À l’accélération technique, à celle des rythmes de vie, il faut ajouter une accélération sociale. Aujourd'hui, aucune situation n’est assurée, la transmission n’est pas garantie, le précaire règne. Il est symptomatique de constater que les parents ne croient plus que leurs enfants auront des vies meilleures que les leurs. Ils se contentent d’espérer qu’elles ne seront pas pires.

Il existe une autre raison pour laquelle les gens se sentent si mal, déprimés, voire suicidaires au travail. Régulièrement, les dirigeants des entreprises présentent de nouveaux projets, des stratégies pour gagner du temps et de l’argent, rentabiliser la production, dégraisser les effectifs. Ou encore, ils mettent en place de nouveaux outils informatiques plus performants, ou des concepts marketing présentés comme innovants, ou réorganisent les chaînes de travail, et ainsi de suite. Les marchés financiers saluent ces mouvements comme autant de signes positifs d’activité.

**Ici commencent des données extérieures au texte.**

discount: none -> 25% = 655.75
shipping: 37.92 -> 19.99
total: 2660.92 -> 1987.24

Mais très souvent, ces formes frénétiques d’accélération et de réorganisation ne procèdent pas d’un processus d’apprentissage à l’intérieur de l’entreprise, ou d’une meilleure utilisation des talents, il s’agit presque toujours de changements aléatoires, erratiques, caractériels, des changements pour le changement, dépourvus de sens. Et comme la plupart du temps ils ne débouchent sur aucune amélioration réelle, ils accroissent le sentiment de dévalorisation et d’anxiété chez les travailleurs concernés. Dans le même temps, les directions d’entreprise entendent conserver leurs « normes de qualité », ajoutent toujours de nouvelles formes de classement, d’évaluation et de notation des employés, créant une tension supplémentaire qui finit par rattraper les dirigeants eux-mêmes.

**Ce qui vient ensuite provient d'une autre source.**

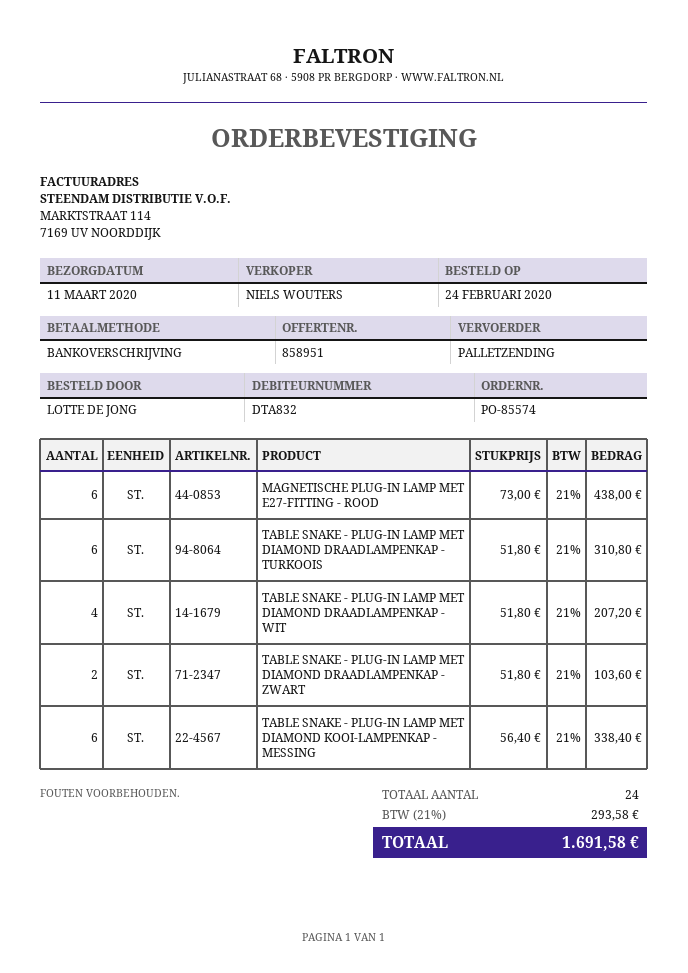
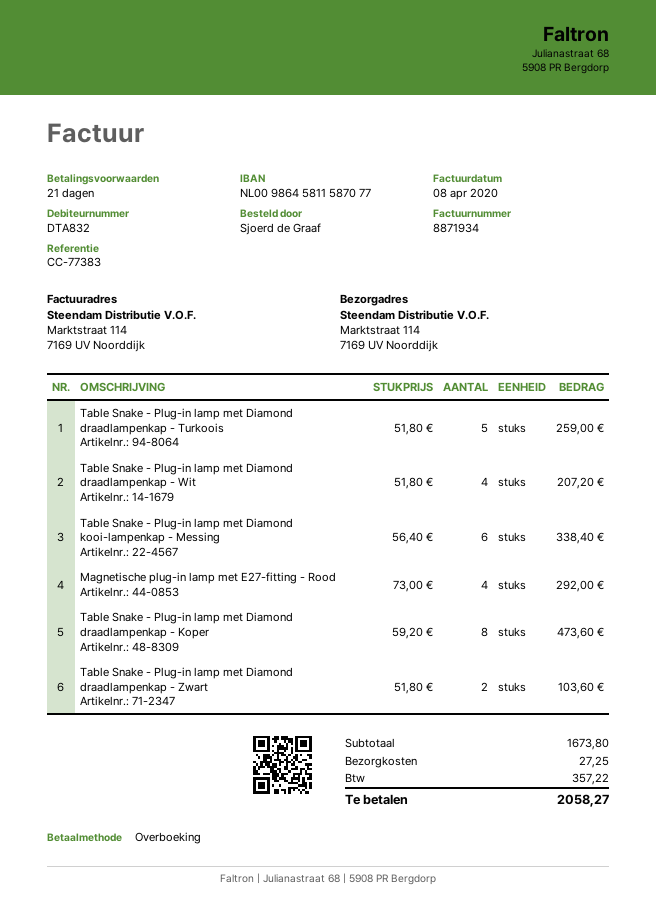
ordered by: LOTTE DE JONG -> Sjoerd de Graaf
MAGNETISCHE PLUG-IN LAMP MET E27-FITTING - ROOD: 6 x 73.00 = 438.00 -> 4 x 73.00 = 292.00
TABLE SNAKE - PLUG-IN LAMP MET DIAMOND DRAADLAMPENKAP - TURKOOIS: 6 x 51.80 = 310.80 -> 5 x 51.80 = 259.00
Table Snake - Plug-in lamp met Diamond draadlampenkap - Koper: none -> 8 x 59.20 = 473.60
shipping: none -> 27.25
tax: 293.58 -> 357.22
total: 1691.58 -> 2058.27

Le résultat peut être observé dans presque toutes les sphères du travail contemporain, à tous les niveaux des entreprises. Les employés se sentent non seulement stressés et menacés, mais encore sous pression, désarmés, incapables de montrer leur talent, bientôt découragés. Voyez comme partout les enseignants se plaignent de ne plus avoir de temps pour apprendre à leurs étudiants, les médecins et infirmières pour s’occuper humainement de leurs patients, les chercheurs pour se consacrer sans être soumis à des évaluations permanentes. D’où ce sentiment de courir sur un tapis roulant ou une pente qui s’éboule. Au final, nous éprouvons tous ce que le sociologue Alain Ehrenberg nomme la « fatigue d’être soi » (Odile Jacob, 1998) tandis que, constate-t-il, la dépression devient la pathologie psychique la plus répandue de la modernité avancée.

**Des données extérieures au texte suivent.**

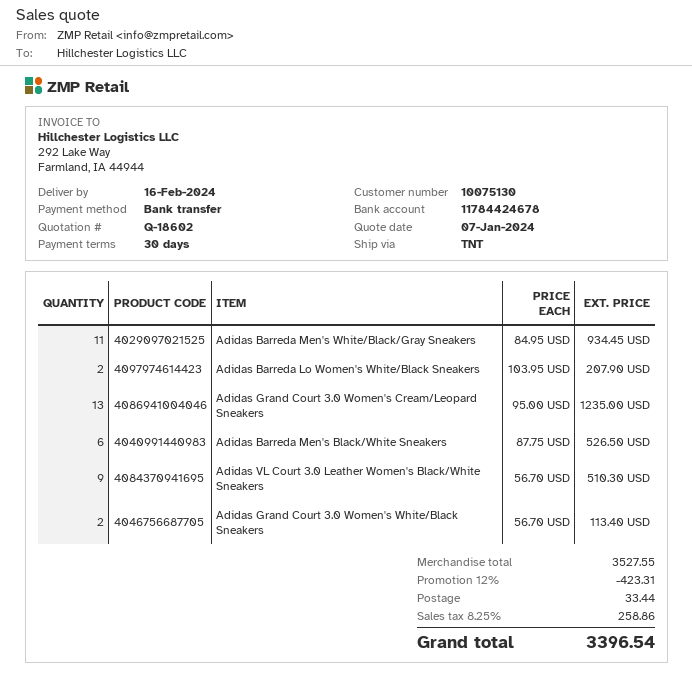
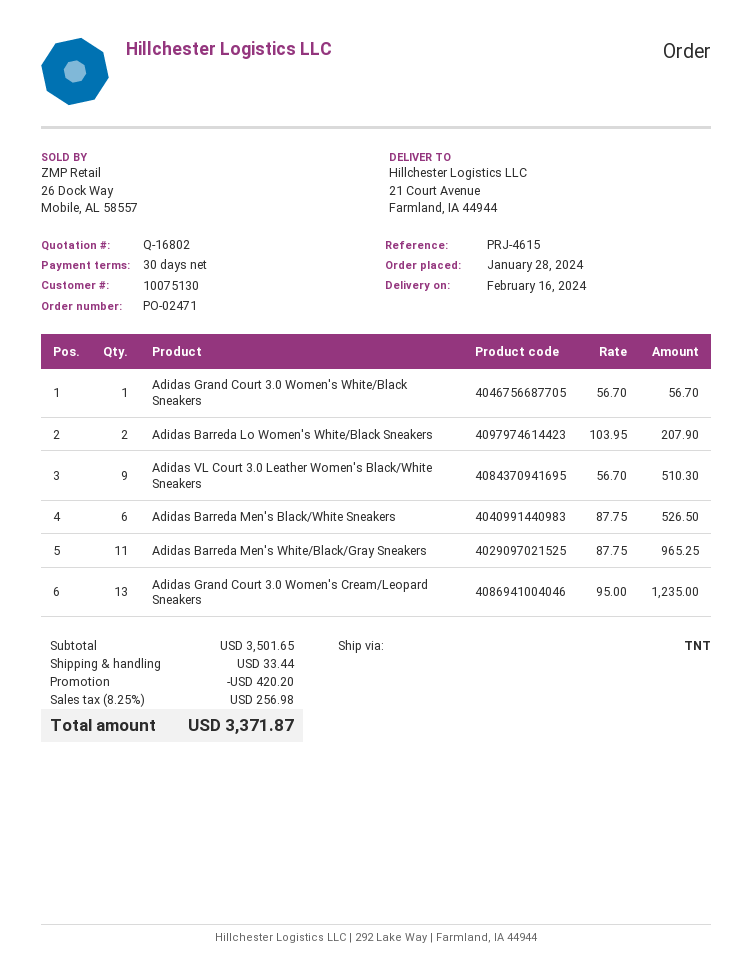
quote number: Q-18602 -> Q-16802
Adidas Barreda Men's White/Black/Gray Sneakers: 11 x 84.95 = 934.45 -> 11 x 87.75 = 965.25
Adidas Grand Court 3.0 Women's White/Black Sneakers: 2 x 56.70 = 113.40 -> 1 x 56.70 = 56.70
subtotal: 3527.55 -> 3501.65
discount: 423.31 -> 420.20
tax: 8.25% = 258.86 -> 8.25% = 256.98
total: 3396.54 -> 3371.87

Il développe également l’évolution considérable de la façon dont les individus se représentent leur trajectoire temporelle, leurs projets d’avenir et la manière de raconter leur histoire individuelle :

Jusqu’à aujourd'hui, la modernité comme l’idée de progrès nous promettaient que les gens finiraient par être libérés de l’oppression politique et de la nécessité matérielle, pourraient vivre une existence choisie et autodéterminée. Cette idée repose sur la supposition que nous portons tous quelque chose qui ressemble à un « projet d’existence », notre propre rêve de ce qu’on pourrait appeler la « bonne vie ». C’est pourquoi, dans les sociétés modernes, les individus développaient de véritables « identités narratives » qui leurs permettaient de relater l’histoire de leur parcours comme autant d’histoires de conquêtes, certes semées d’embûches, mais allant vers cette « bonne vie » dont ils rêvaient.

Désormais, il devient impossible de développer ne serait-ce que qu’un début de projet d’existence. Le contexte économique, professionnel, social, géographique, concurrentiel est devenu bien trop fluctuant et rapide pour qu’il soit plausible de prédire à quoi notre monde, nos vies, la plupart des métiers, et nous-mêmes, ressembleront dans quelques années.

Le concept d’identité narrative est particulièrement intéressant ; je commence à étudier comment, en tant qu’outil de réappropriation de son projet d’existence, en faire un des pivots de la Ligne de Vie.